### REQUIRED WORK
Set down the line containing "html: none ->" and each line after it through the last line of the records, exactly, leaving pictures out.

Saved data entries
- - - - -

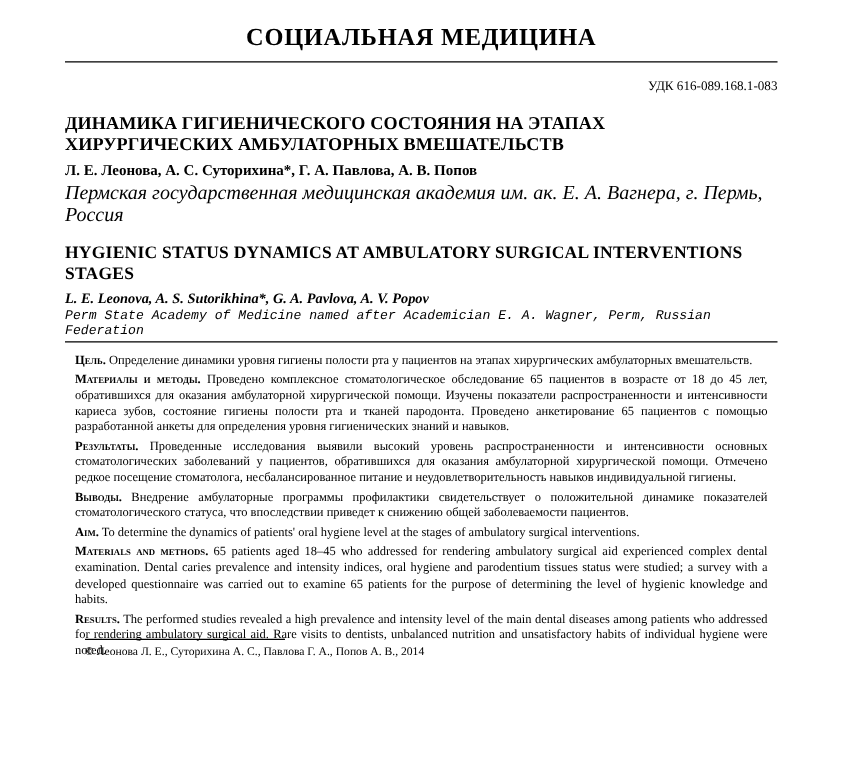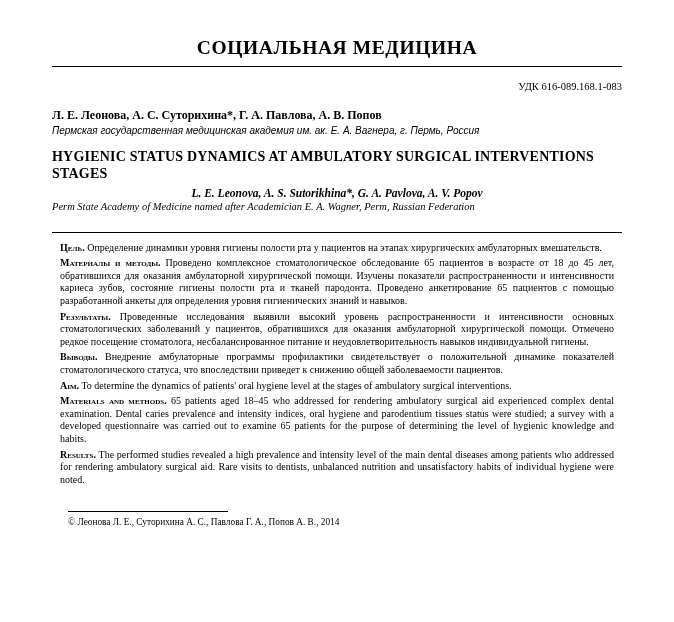"СОЦИАЛЬНАЯ МЕДИЦИНА" .page { padding: 17px 52px -> 0 52px }
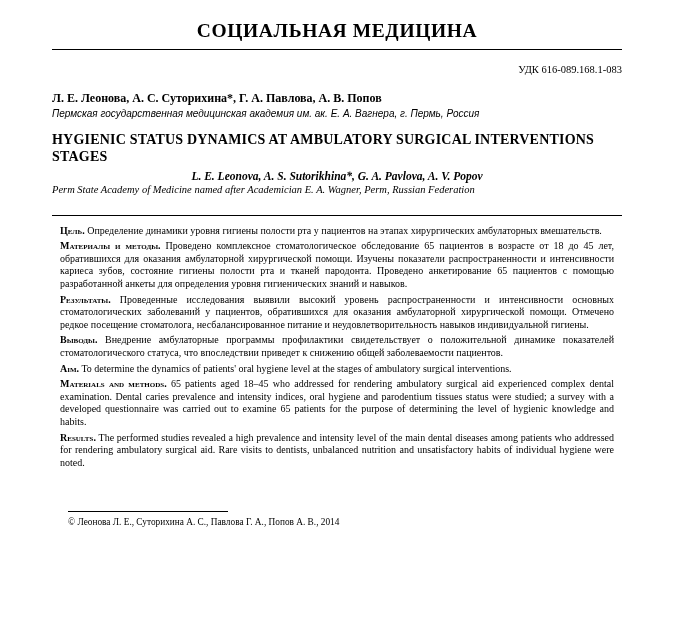"ДИНАМИКА ГИГИЕНИЧЕСКОГО СОСТОЯНИЯ НА" h1.title-ru { html: none -> <h1>ДИНАМИКА ГИГИЕНИЧЕСКОГО СОСТОЯНИЯ НА ЭТАПАХ ХИРУРГИЧЕСКИХ АМБУЛАТОРНЫХ ВМЕШАТЕЛЬСТВ</h1> }
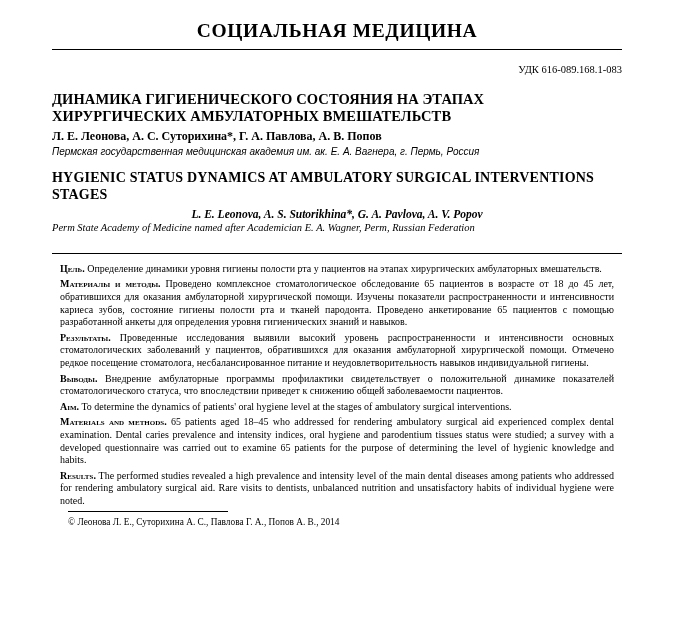"Пермская государственная медицинская" .affil-ru { font-family: Liberation Sans, sans-serif -> Liberation Serif, serif; font-size: 10px -> 16px }
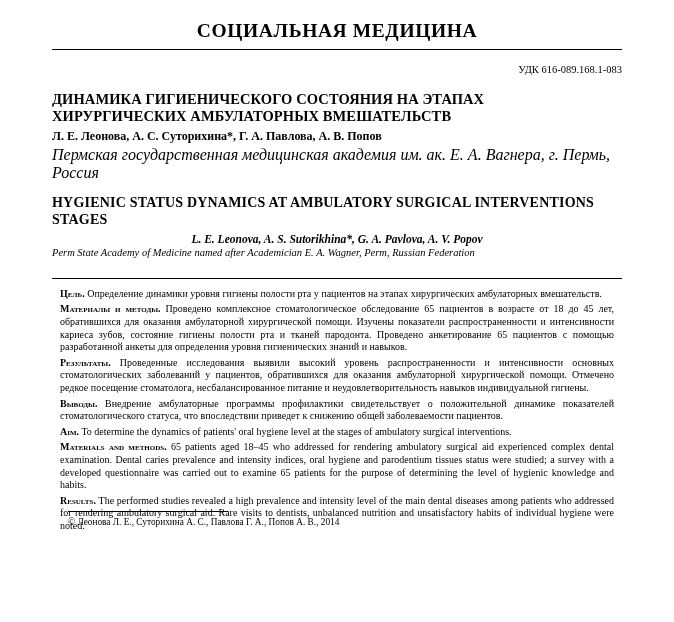"L. E. Leonova, A. S." .authors-en { text-align: center -> none }
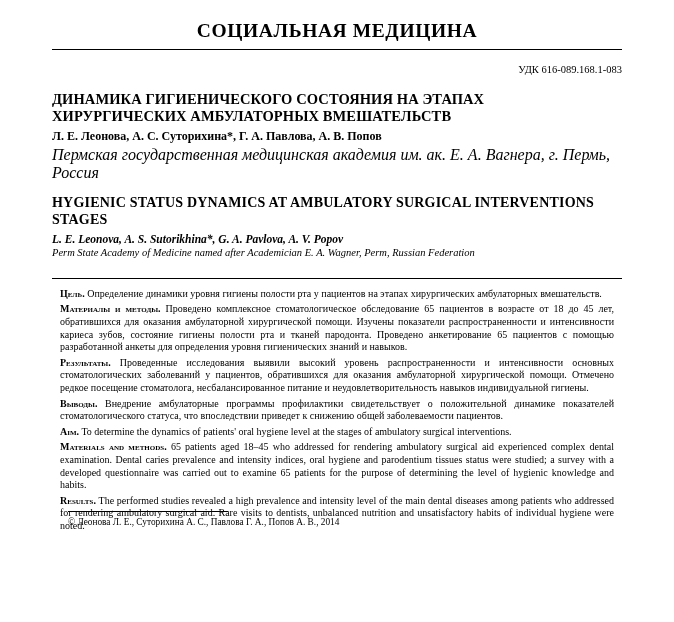"Perm State Academy of Medicine" .affil-en { font-family: Liberation Serif, serif -> Liberation Mono, monospace; margin: 0 0 20px 0 -> 0 0 2px 0 }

- - - - -

### SOLUTION TO THIS TASK
"ДИНАМИКА ГИГИЕНИЧЕСКОГО СОСТОЯНИЯ НА" h1.title-ru { html: none -> <h1>ДИНАМИКА ГИГИЕНИЧЕСКОГО СОСТОЯНИЯ НА ЭТАПАХ ХИРУРГИЧЕСКИХ АМБУЛАТОРНЫХ ВМЕШАТЕЛЬСТВ</h1> }
"Пермская государственная медицинская" .affil-ru { font-family: Liberation Sans, sans-serif -> Liberation Serif, serif; font-size: 10px -> 16px }
"L. E. Leonova, A. S." .authors-en { text-align: center -> none }
"Perm State Academy of Medicine" .affil-en { font-family: Liberation Serif, serif -> Liberation Mono, monospace; margin: 0 0 20px 0 -> 0 0 2px 0 }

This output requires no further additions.